About this exercise ▸ Begin with the first line below and retype each line exactly through the line containing "width:1360px; height:14px; background:#f5f4ef;". Any pictures are to be left out.

Data provided ▸
§ §

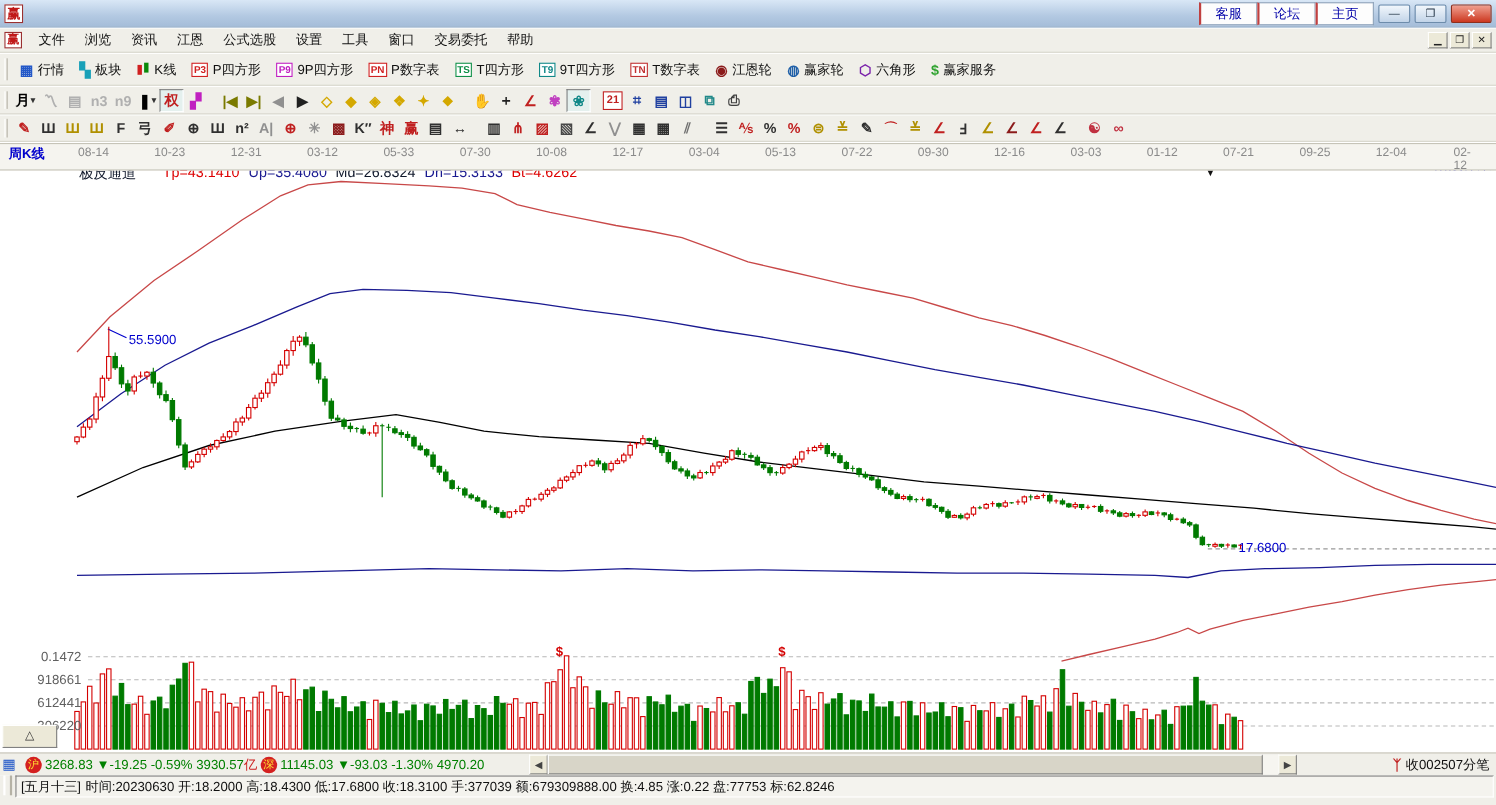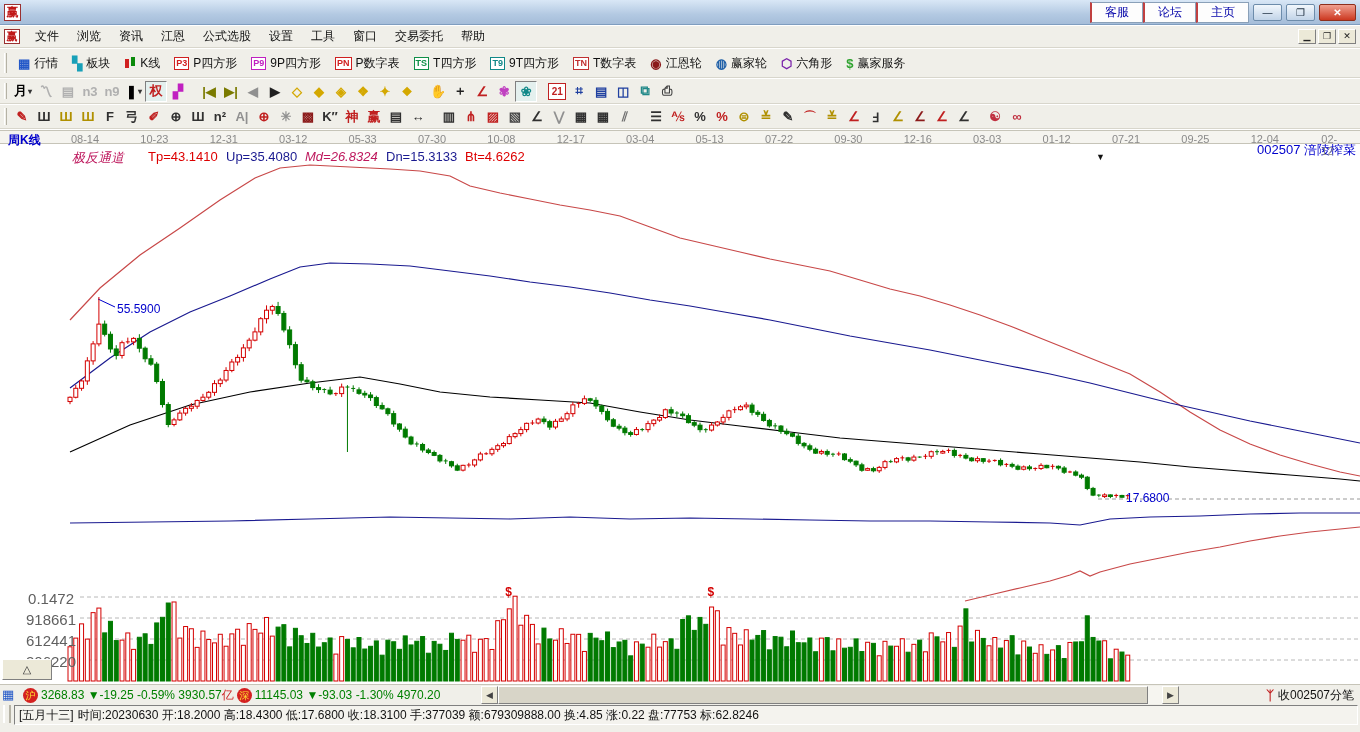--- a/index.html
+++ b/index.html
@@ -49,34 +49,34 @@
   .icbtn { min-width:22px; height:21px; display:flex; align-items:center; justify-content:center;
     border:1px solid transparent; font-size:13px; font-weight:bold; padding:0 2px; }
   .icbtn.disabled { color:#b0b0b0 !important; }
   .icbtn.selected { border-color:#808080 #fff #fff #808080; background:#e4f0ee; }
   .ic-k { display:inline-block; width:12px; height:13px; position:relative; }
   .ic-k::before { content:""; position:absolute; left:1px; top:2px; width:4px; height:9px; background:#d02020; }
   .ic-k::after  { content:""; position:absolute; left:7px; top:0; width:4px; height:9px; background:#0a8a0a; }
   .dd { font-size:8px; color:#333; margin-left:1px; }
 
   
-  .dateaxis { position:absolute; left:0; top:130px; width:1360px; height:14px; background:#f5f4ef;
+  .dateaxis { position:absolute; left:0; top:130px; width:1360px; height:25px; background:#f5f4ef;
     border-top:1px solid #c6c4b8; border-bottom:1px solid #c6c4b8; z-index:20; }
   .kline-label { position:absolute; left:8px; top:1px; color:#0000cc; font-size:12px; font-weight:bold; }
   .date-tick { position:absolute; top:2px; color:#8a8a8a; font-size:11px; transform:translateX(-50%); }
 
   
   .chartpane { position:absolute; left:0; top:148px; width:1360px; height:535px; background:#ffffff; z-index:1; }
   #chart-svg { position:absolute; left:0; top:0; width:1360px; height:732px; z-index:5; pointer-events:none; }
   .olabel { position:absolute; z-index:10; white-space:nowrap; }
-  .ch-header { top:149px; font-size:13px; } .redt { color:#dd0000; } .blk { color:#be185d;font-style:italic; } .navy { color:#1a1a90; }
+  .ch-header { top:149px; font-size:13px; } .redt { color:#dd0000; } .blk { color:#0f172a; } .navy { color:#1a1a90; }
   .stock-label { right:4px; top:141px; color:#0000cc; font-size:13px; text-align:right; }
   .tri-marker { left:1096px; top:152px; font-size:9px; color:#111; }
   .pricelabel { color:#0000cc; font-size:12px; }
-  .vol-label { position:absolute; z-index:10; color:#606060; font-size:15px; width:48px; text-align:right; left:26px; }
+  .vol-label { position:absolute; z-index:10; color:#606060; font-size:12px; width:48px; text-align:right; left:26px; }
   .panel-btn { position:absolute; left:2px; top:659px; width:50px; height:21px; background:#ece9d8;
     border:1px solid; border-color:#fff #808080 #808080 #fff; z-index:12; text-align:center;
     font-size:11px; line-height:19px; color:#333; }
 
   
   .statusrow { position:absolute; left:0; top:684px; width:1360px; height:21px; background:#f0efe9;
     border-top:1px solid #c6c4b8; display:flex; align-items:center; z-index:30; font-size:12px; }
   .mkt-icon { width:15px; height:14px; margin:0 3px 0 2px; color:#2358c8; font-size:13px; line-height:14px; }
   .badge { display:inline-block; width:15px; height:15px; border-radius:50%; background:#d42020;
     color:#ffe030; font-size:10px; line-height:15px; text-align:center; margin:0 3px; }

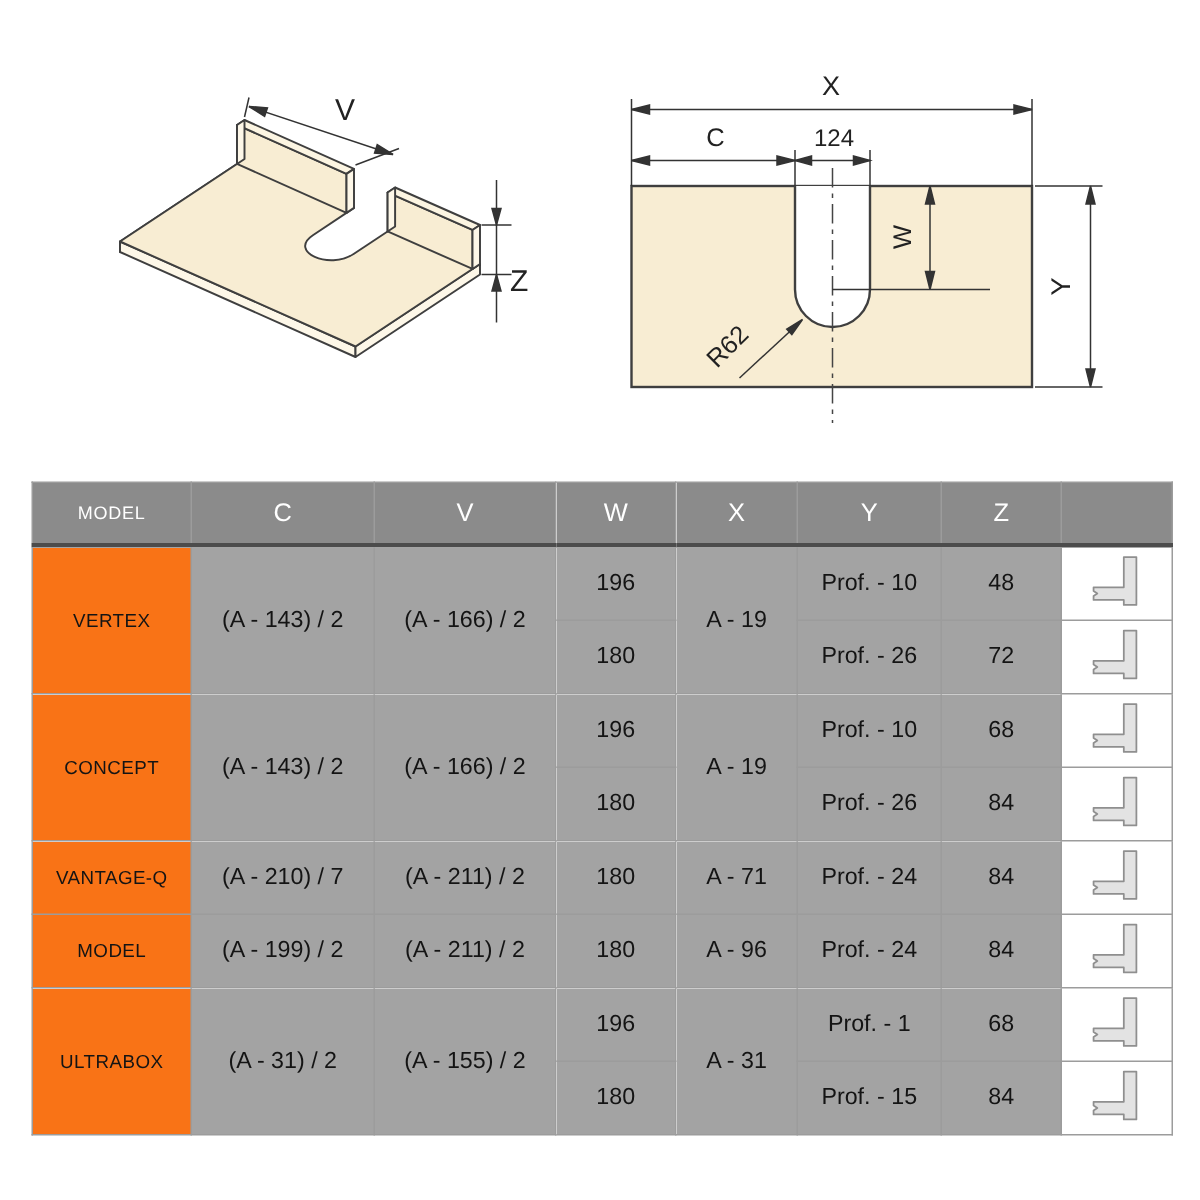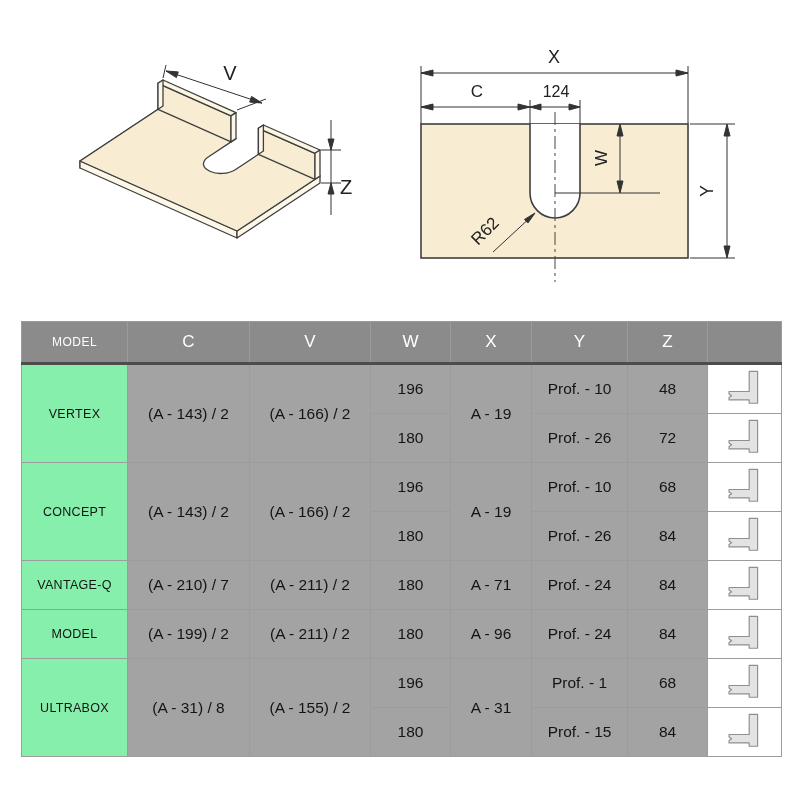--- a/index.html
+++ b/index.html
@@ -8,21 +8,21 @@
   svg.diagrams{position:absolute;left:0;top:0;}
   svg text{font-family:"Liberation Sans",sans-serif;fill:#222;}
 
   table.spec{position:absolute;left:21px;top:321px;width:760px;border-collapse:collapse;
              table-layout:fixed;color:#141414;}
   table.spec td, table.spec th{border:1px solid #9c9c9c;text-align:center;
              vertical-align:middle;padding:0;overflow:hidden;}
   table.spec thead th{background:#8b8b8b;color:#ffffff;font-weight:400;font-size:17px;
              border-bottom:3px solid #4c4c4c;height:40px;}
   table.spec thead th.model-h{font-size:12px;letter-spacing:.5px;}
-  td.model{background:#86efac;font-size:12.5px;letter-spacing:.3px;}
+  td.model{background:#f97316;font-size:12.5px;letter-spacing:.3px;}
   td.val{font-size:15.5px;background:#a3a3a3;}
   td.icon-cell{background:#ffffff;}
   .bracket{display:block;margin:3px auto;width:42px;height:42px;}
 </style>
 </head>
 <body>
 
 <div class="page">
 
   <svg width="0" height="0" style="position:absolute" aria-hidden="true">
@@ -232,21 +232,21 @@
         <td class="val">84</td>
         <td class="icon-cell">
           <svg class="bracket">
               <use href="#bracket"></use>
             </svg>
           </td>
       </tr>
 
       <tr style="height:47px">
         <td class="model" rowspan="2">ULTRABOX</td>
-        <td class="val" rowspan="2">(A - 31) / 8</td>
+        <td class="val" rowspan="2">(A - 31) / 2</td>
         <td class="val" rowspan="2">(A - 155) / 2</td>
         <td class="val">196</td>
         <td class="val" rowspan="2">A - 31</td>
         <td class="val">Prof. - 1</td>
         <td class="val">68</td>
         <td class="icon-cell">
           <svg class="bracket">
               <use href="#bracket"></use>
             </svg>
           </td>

§ §

Result ▸
--- a/index.html
+++ b/index.html
@@ -49,34 +49,34 @@
   .icbtn { min-width:22px; height:21px; display:flex; align-items:center; justify-content:center;
     border:1px solid transparent; font-size:13px; font-weight:bold; padding:0 2px; }
   .icbtn.disabled { color:#b0b0b0 !important; }
   .icbtn.selected { border-color:#808080 #fff #fff #808080; background:#e4f0ee; }
   .ic-k { display:inline-block; width:12px; height:13px; position:relative; }
   .ic-k::before { content:""; position:absolute; left:1px; top:2px; width:4px; height:9px; background:#d02020; }
   .ic-k::after  { content:""; position:absolute; left:7px; top:0; width:4px; height:9px; background:#0a8a0a; }
   .dd { font-size:8px; color:#333; margin-left:1px; }
 
   
-  .dateaxis { position:absolute; left:0; top:130px; width:1360px; height:14px; background:#f5f4ef;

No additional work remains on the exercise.